I played around with this a bit more. I stopped node3 and also invoked the "leave" operation manually via the akka JMX. As advertised, the cluster leader immediately transitioned node3 to exiting and removed it from the cluster. Then I stopped and restarted node2 and it quickly re-joined the cluster as node3 was removed.

So "leave" is a graceful and immediate way to tell the leader to remove the node w/o waiting for unreachable and down to occur. This seems to be a reasonable solution to this issue (in lieu of setting auto-down-unreachable-after back to a low value which has other issues). I would think akka would issue a "leave" automatically on graceful shutdown but it doesn't. Maybe there's a setting for that. Otherwise we should be able to issue the leave programmatically on shutdown.

Of course this wouldn't apply in the case of an ungraceful shutdown or network partition involving multiple nodes but those scenarios will be uncommon.

Comment by Colin Dixon [ 23/Jul/15 ]

It appears that this is caused by and/or related to this bug in Akka
https://github.com/akka/akka/issues/13584

Comment by Tom Pantelis [ 24/Jul/15 ]

I opened a new issue https://github.com/akka/akka/issues/18067.

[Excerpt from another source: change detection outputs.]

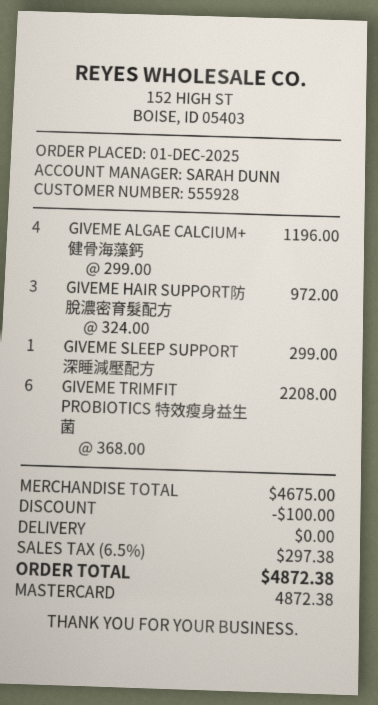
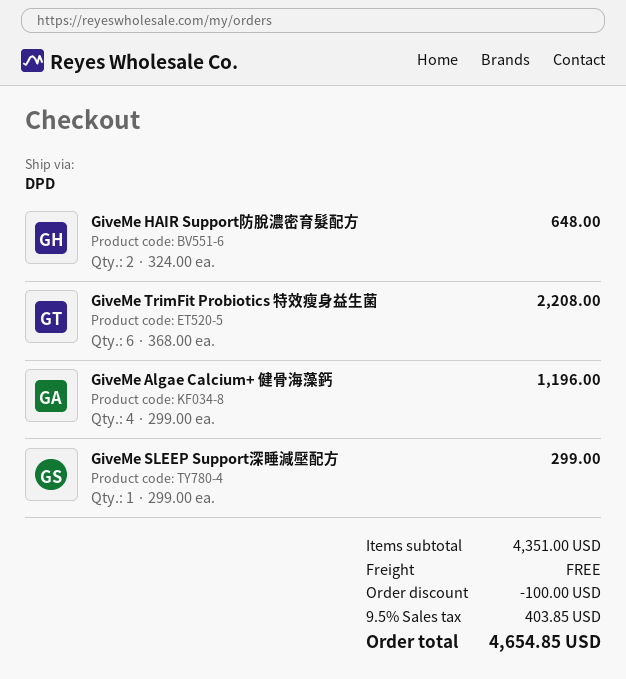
GIVEME HAIR SUPPORT防脫濃密育髮配方: 3 x 324.00 = 972.00 -> 2 x 324.00 = 648.00
subtotal: 4675.00 -> 4351.00
tax: 6.5% = 297.38 -> 9.5% = 403.85
total: 4872.38 -> 4654.85

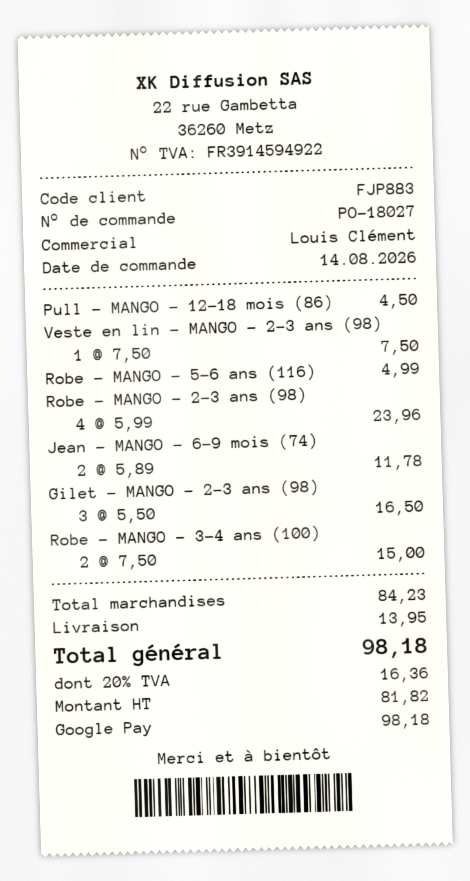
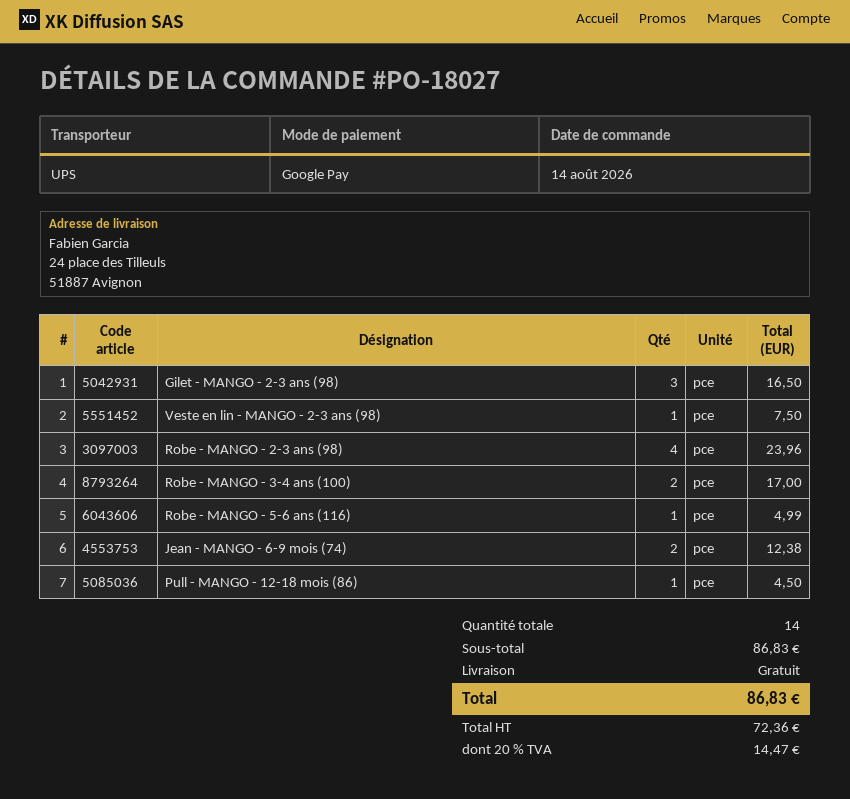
Jean - MANGO - 6-9 mois (74): 2 for 11.78 -> 2 for 12.38
Robe - MANGO - 3-4 ans (100): 2 for 15.00 -> 2 for 17.00
subtotal: 84.23 -> 86.83
shipping: 13.95 -> 0.00
net: 81.82 -> 72.36
tax: 20% = 16.36 -> 20% = 14.47
total: 98.18 -> 86.83

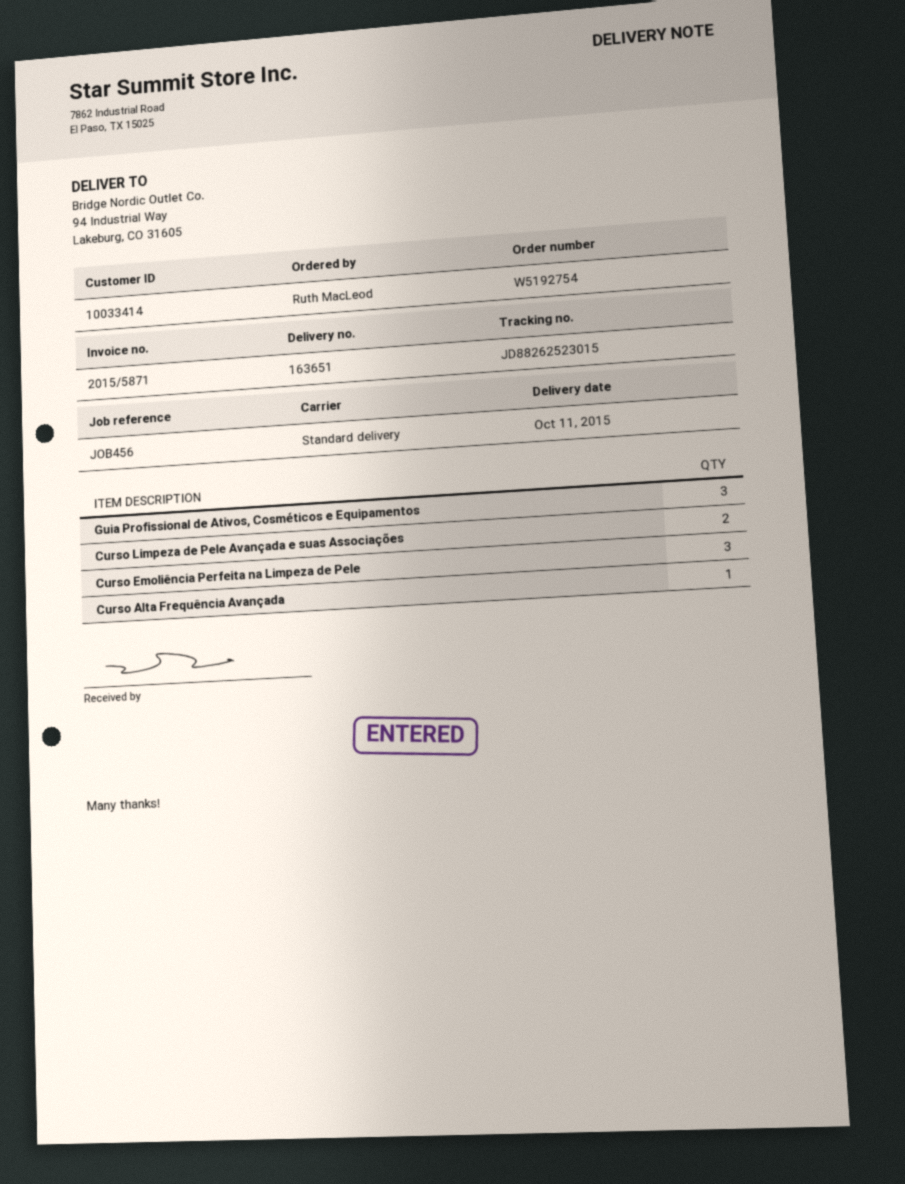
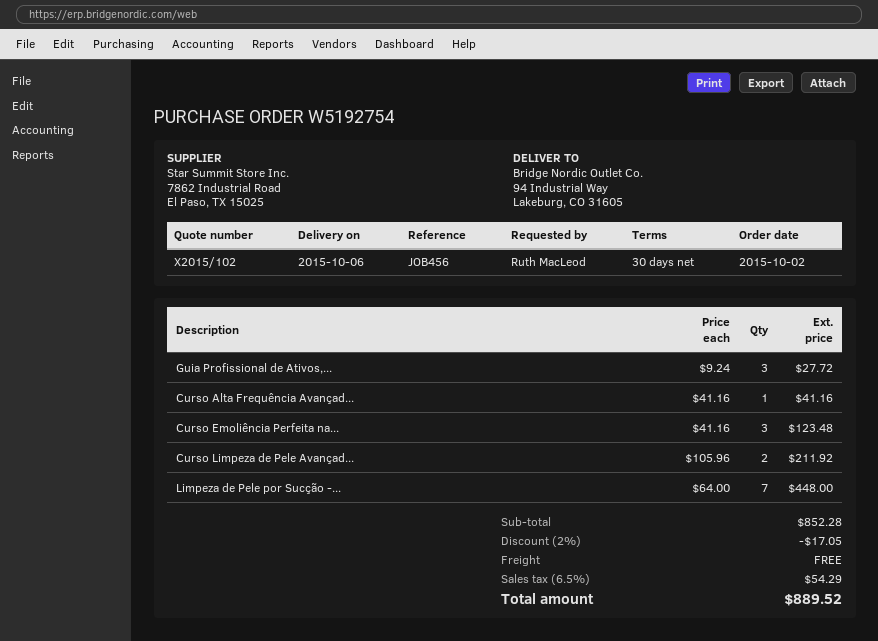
delivery date: 2015-10-11 -> 2015-10-06
Limpeza de Pele por Sucção -...: none -> 7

Comment by Colin Dixon [ 13/Aug/15 ]

I wrote up this summary of the problem:

Clustering Autodown Issue

Problem Statement:
===
There is no "right" setting for how and when to down nodes. We are in a catch-22.

If a node becomes is downed, it has to be rebooted (or at least the actor system has to be rebooted) to get a new UUID to join. This means downing nodes too aggressively requires manual intervention with some regularity to keep fault-tolerance.

Unreachable nodes can only be moved to up when the cluster is converged. This requires that all unreachable nodes be declared down or all become reachable for any unreachable node to be declared up again. This causes problems if you have 3 nodes and 2 become unreachable. Even if one becomes reachable again (in theory returning the cluster to a good state) it can't be moved to up unless the other node is declared down or becomes reachable again. This means unless we down nodes reasonable aggressively, we can see periods of unnecessary unavailability.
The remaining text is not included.